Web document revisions
'''
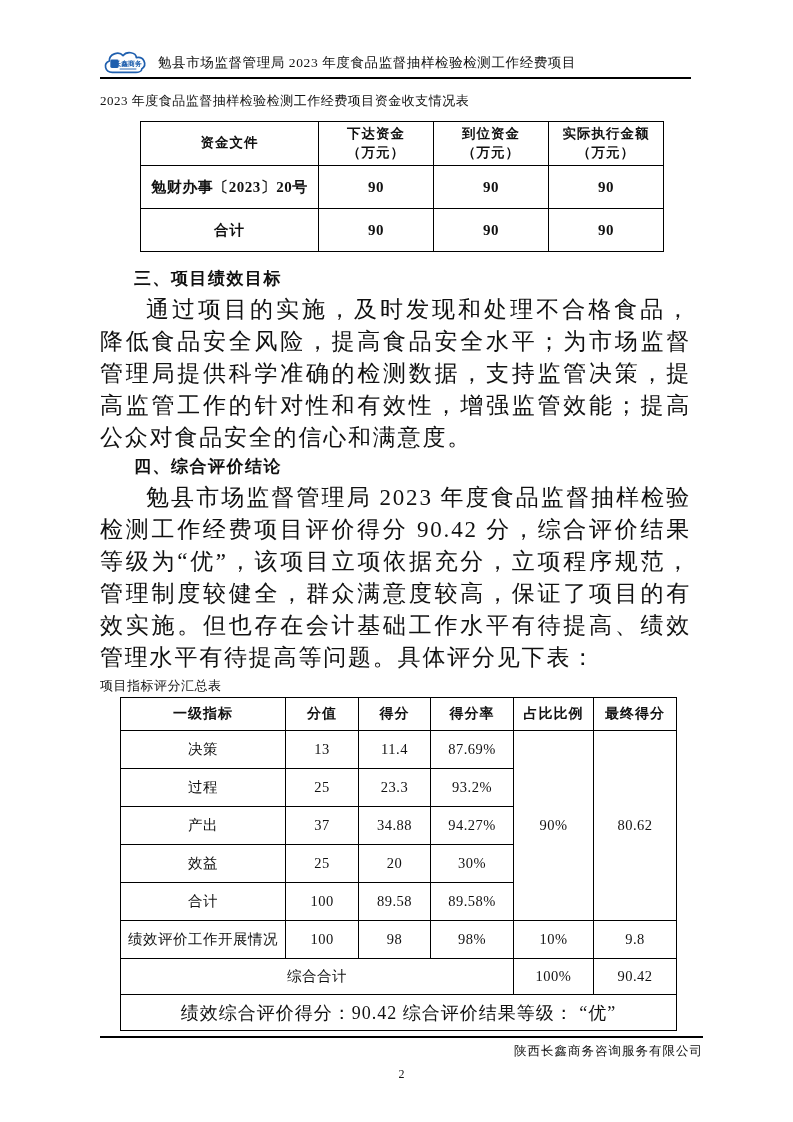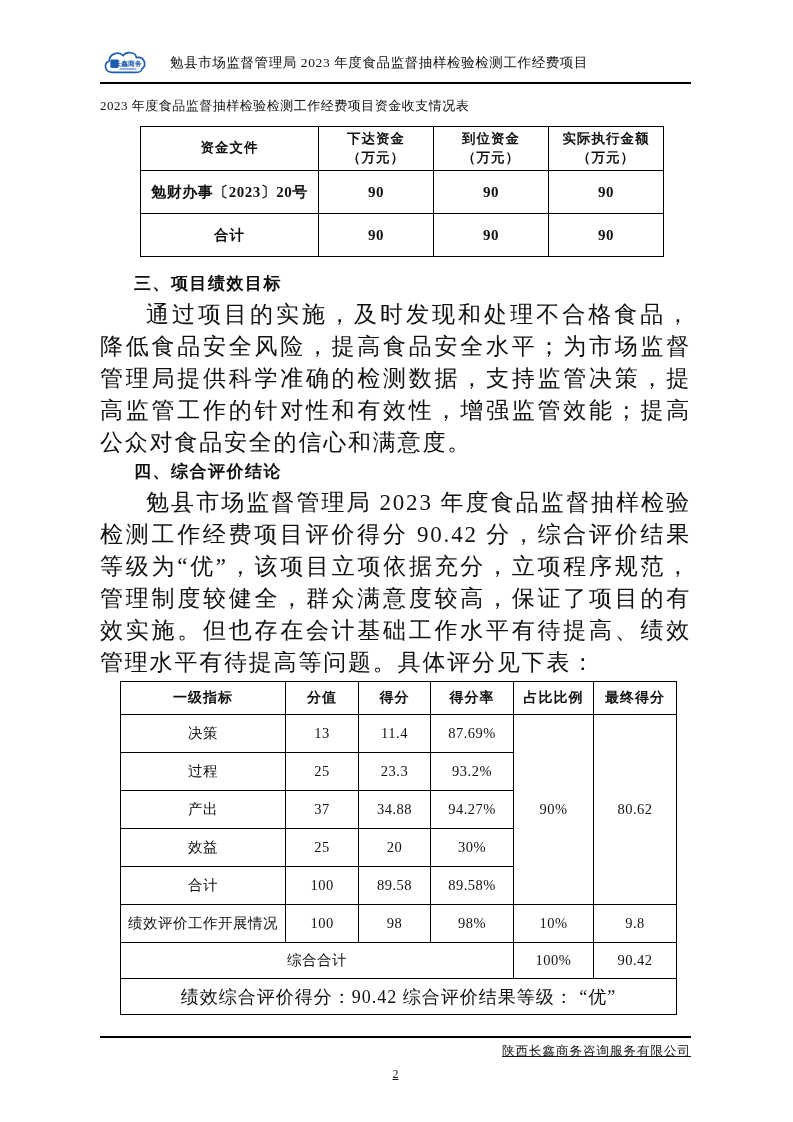"勉县市场监督管理局 2023 年度食品监督抽样检验检测工作经费项目" .doc-header { gap: 12px -> none; padding-bottom: 5px -> none }
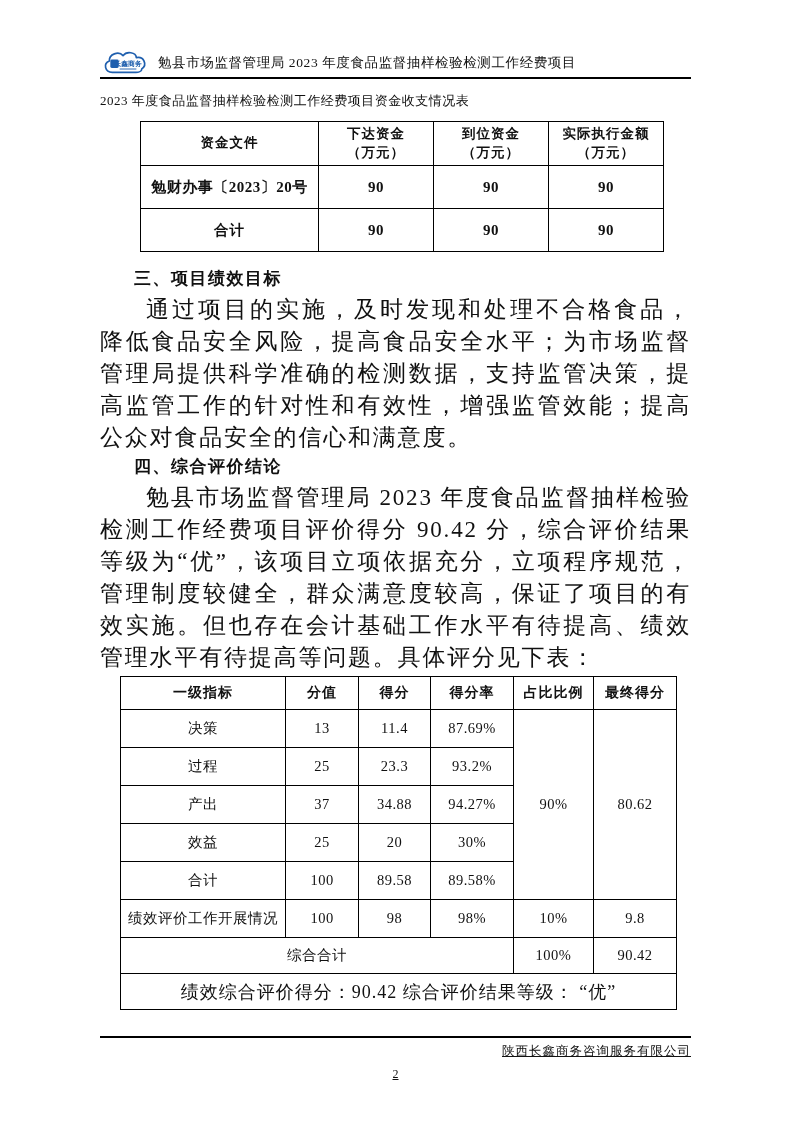"项目指标评分汇总表" div.table-caption { html: none -> <div>项目指标评分汇总表</div> }
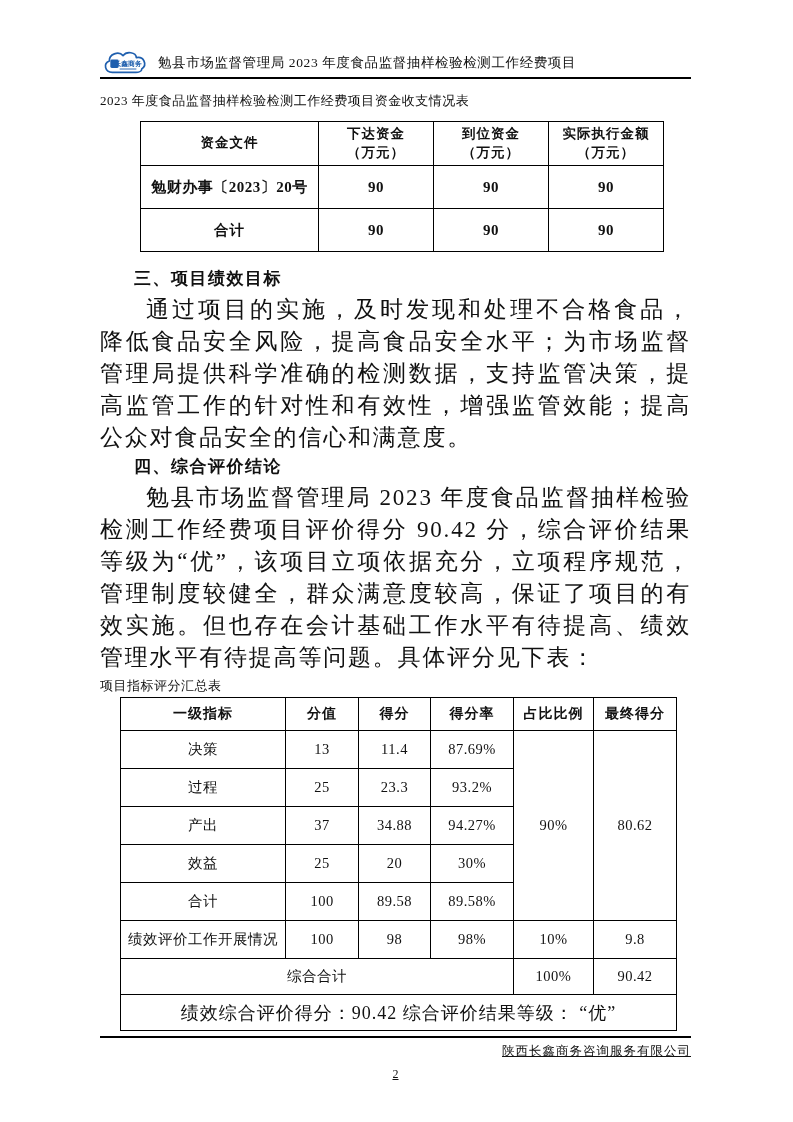"陕西长鑫商务咨询服务有限公司" .doc-footer { right: 102px -> 90px; text-decoration: underline -> none }
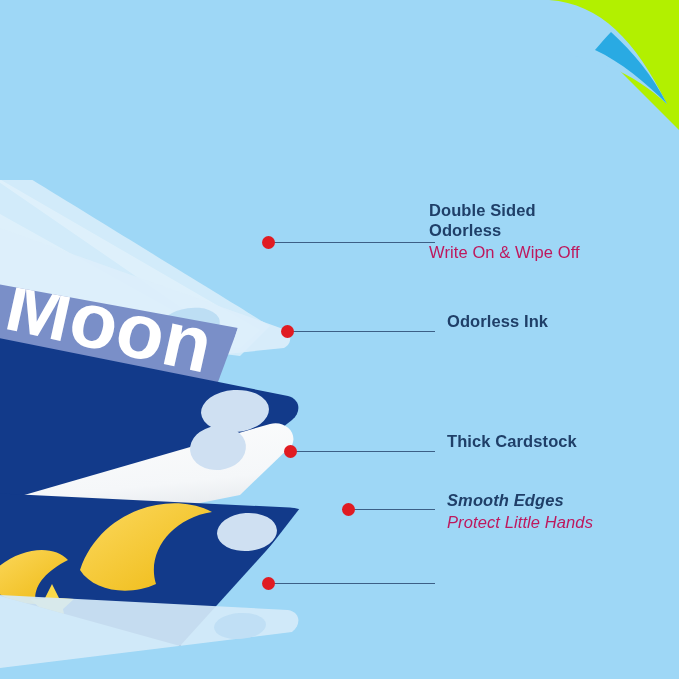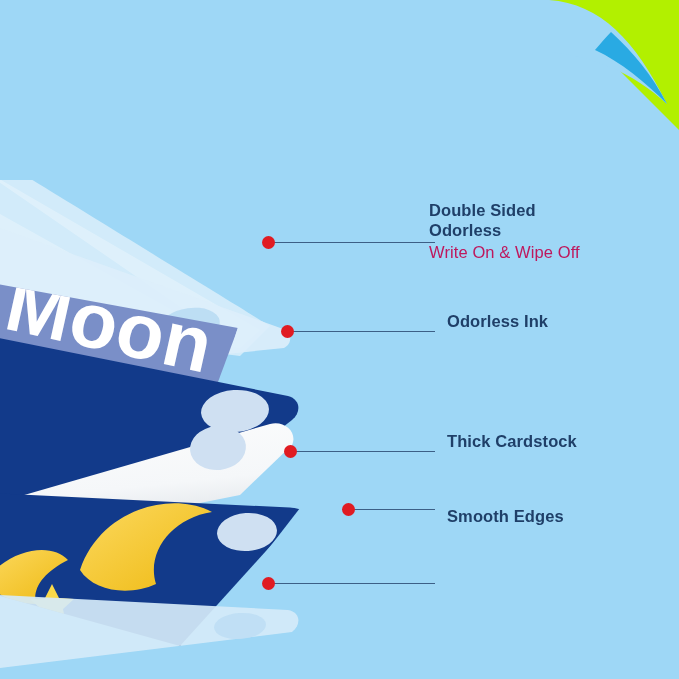"Smooth Edges" div.callout { font-style: none -> italic; top: 506px -> 490px }
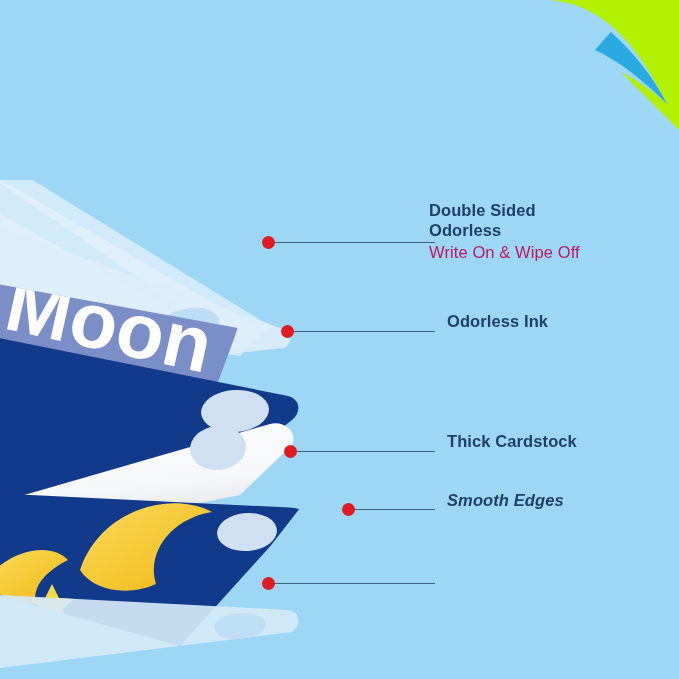"Protect Little Hands" div.c-sub { html: none -> <div>Protect Little Hands</div> }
'''
PROMPT: Output the entries exactly and keep every picture out of them.

PROBLEM SOLUTION:
"勉县市场监督管理局 2023 年度食品监督抽样检验检测工作经费项目" .doc-header { gap: 12px -> none; padding-bottom: 5px -> none }
"项目指标评分汇总表" div.table-caption { html: none -> <div>项目指标评分汇总表</div> }
"陕西长鑫商务咨询服务有限公司" .doc-footer { right: 102px -> 90px; text-decoration: underline -> none }
"Smooth Edges" div.callout { font-style: none -> italic; top: 506px -> 490px }
"Protect Little Hands" div.c-sub { html: none -> <div>Protect Little Hands</div> }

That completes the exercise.